Nachts ab 22 Uhr bewegen sich Schwertransporte von der Anschlussstelle Göttingen der Autobahn 7 zur Einfahrt zum Windpark Höherberg an der Bundesstraße 27 nur wenige Kilometer vor Gieboldehausen. Sie bringen die Teile für die Windenergieanlagen, die auf dem Höherberg errichtet werden sollen. Die Uka (Umweltgerechte Kraftanlagen) Nord erweitert den Windpark auf insgesamt acht Anlagen.

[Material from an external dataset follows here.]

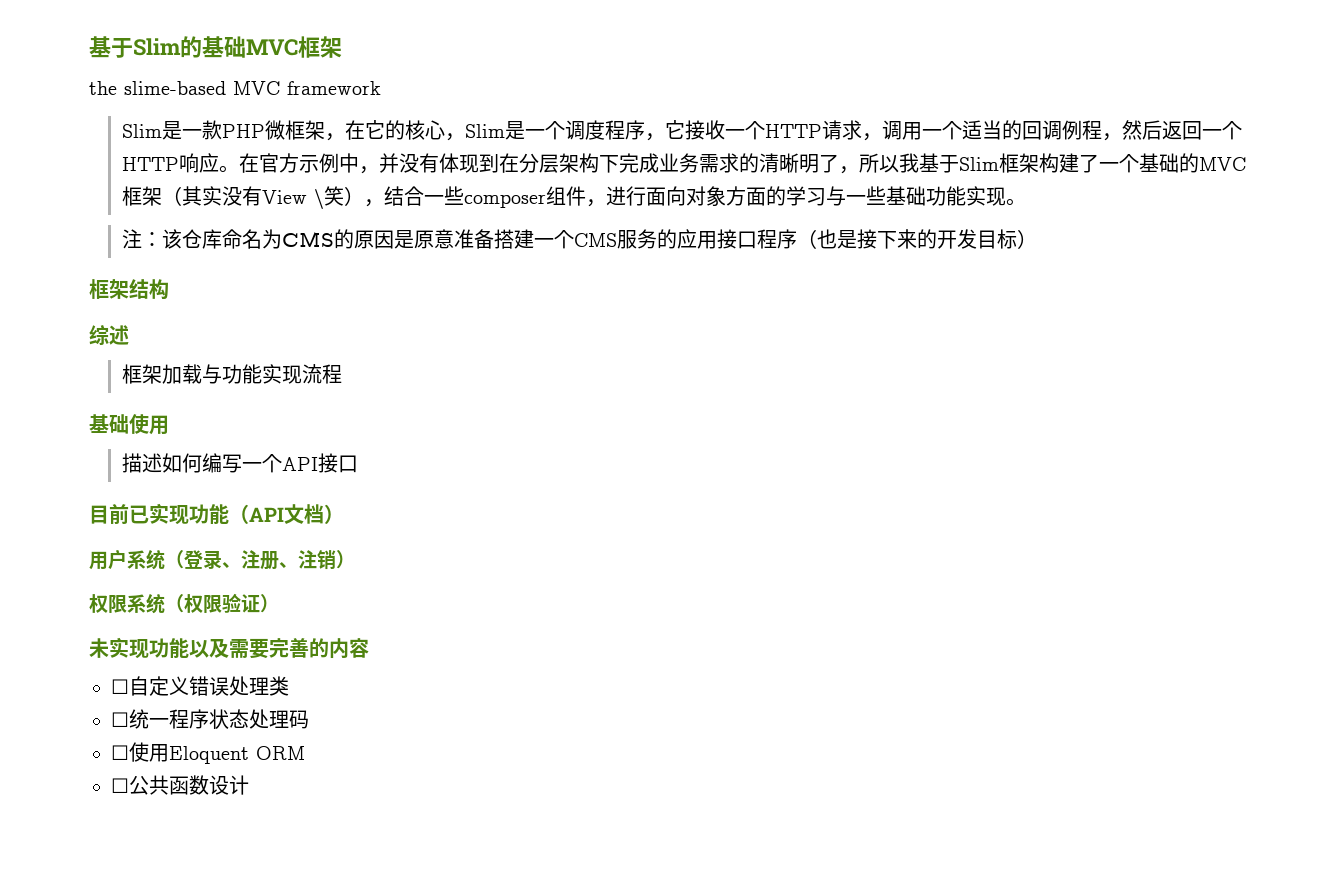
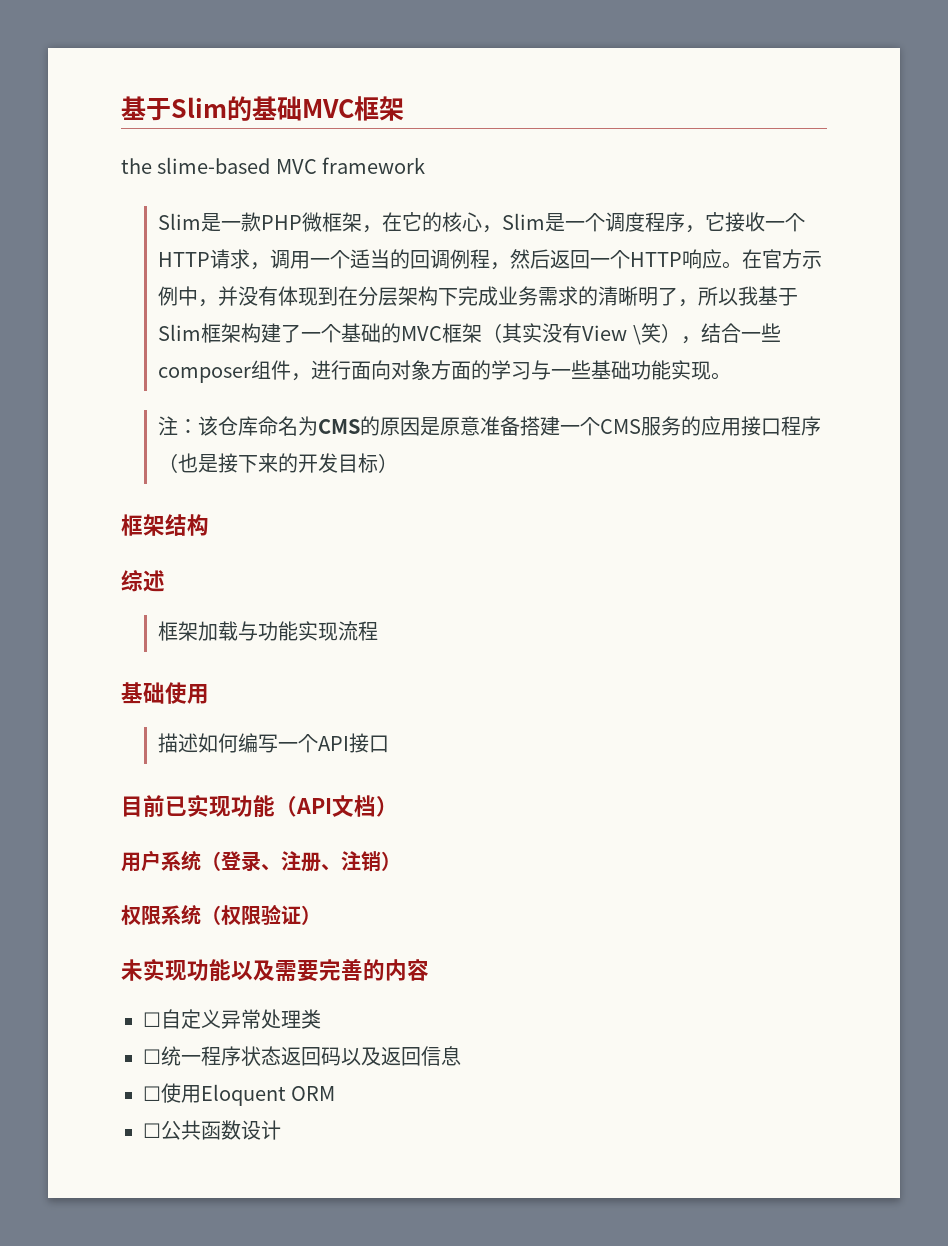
[189,676,229,696] 错误 -> [221,1009,261,1029] 异常
[249,709,289,729] 处理 -> [281,1047,321,1066] 返回
(309, 719) none -> [341,1046,461,1066] 以及返回信息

Start der Schwerlasttransporte

Im Dezember 2016 ist das erste Windrad, die Windenergieanlage zwei (WEA2) fertiggestellt worden. Sie hat ihren Dienst längst aufgenommen. Ab Mitte Oktober sollen voraussichtlich die übrigen sieben Anlagen aufgebaut werden, hat Uka-Pressereferentin Lisa Fritsche mitgeteilt. Deshalb habe Hersteller Vestas in der vergangenen Woche mit den Schwerlasttransporten begonnen, um die Teile anzuliefern. In der vergangenen Woche lieferten sechs Lkw eine Nabe, ein Maschinenhaus, ein Getriebe sowie drei Turmsektionen an. Weitere Transporte folgen. Die letzten Komponenten werden voraussichtlich Ende November den Windpark erreichen.

24 Kilometer ab der A7

24 Kilometer fahren die Fahrer von der Autobahn bis zum Windpark. Während der Straßenbauarbeiten an der Bundesstraße 27 war auch immer eine Vorhut unterwegs, die die Baken zur Absperrung zwischen der Kreuzung Hoffmannshof, Roringen und Waake kurz vor Passieren des Transports zur Seite schob und direkt danach wieder an die vorgesehenen Stellen zurückrückten. Das Transportfahrzeug benötigte mehr Platz. „Die Erschließung über die B27 dient der Entlastung der anliegenden Gemeinden vom Anlieferungsverkehr und wurde im Vorfeld intensiv mit den Beteiligten abgestimmt“, erklärte Sabine Krüper, Projektleiterin bei UKA Nord.

Nächtlicher Schwerlasttransport auf dem Weg zum Windpark Höherberg Quelle: r

Vorhandene Wege genutzt

Im Vorfeld seien nach umfangreichen Planungen Wege und Kranstellflächen sowie Fundamente gebaut worden. „UKA greift bei dabei so wenig wie möglich in die Umwelt ein“, teilte Krüper mit. Für die Erschließung des Windparks seien aus diesem Grund bereits vorhandene Zuwegungen genutzt worden. Das gleiche Vorgehen sei auch am zweiten Windpark-Standort in der Samtgemeinde Gieboldehausen, am Pinnekenberg, vorgesehen. Dort sollen zwischen Rollshausen und Gieboldehausen sechs Windenergieanlagen aufgebaut werden. Um die Anlagen bauen zu können, werde das Betreiberunternehmen Baustraßen anlegen, die auf den vorhandenen Wegen aufbauen, wie Rollshausens Gemeindebürgermeister Claus Bode (CDU) erläutert hatte.

Sieben Windräder

Ab Mitte Oktober beginne voraussichtlich die Errichtung der Windenergieanlagen, berichtete Fritsche. Umgesetzt werde der Bau der Anlagen von Uka Projektträger, dem Bauträger der Uka-Gruppe. Die Windenergieanlagen des Herstellers Vestas sollen eine Nennleistung zwischen 3,45 und 3,6 Megawatt haben, der Rotordurchmesser messe zwischen 126 und 136 Meter. Im Projektgebiet kommen erstmals auch Windenergieanlagen mit einer Nabenhöhe von 166 Metern zum Einsatz, wie Fritsche erläutert. Dieser Anlagentyp sei für die Windenergiegewinnung im Binnenland optimiert. Die Inbetriebnahme der Anlagen erfolge voraussichtlich noch vor Ende des Jahres. Ab 2019 sollen die Windenergieanlagen am Höherberg dann Strom produzieren.

Bedarfsgerechte Befeuerung

Für den Windpark Höherberg sei, ebenso wie später für den Windpark Pinnekenberg, zwischen den Gemeinden und der Uka Nord eine bedarfsgerechte Befeuerung der Windenergieanlagen vereinbart worden, hat Oliver Niewald, Abteilungsleiter der Projektentwicklung, erklärt. Die Planungen dazu liefen bereits. Die Steuerung soll voraussichtlich über ein Radarsystem erfolgen.